Give the count of lines in the records below that contain "dependencies", and say nothing more.

[Itemized modification records]
★ ★ ★ ★
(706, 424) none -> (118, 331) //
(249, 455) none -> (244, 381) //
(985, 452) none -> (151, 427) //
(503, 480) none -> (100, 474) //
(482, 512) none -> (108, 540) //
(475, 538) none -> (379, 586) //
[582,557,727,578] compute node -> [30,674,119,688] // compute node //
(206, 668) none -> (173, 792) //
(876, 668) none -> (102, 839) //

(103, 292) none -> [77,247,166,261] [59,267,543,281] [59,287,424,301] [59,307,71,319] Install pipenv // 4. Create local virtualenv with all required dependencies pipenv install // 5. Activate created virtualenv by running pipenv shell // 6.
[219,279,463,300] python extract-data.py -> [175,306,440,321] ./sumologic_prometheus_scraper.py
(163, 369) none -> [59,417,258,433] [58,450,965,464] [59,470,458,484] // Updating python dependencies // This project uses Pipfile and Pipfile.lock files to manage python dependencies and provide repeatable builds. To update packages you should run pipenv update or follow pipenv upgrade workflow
★ ★ ★ ★
TASK RESPONSE -
2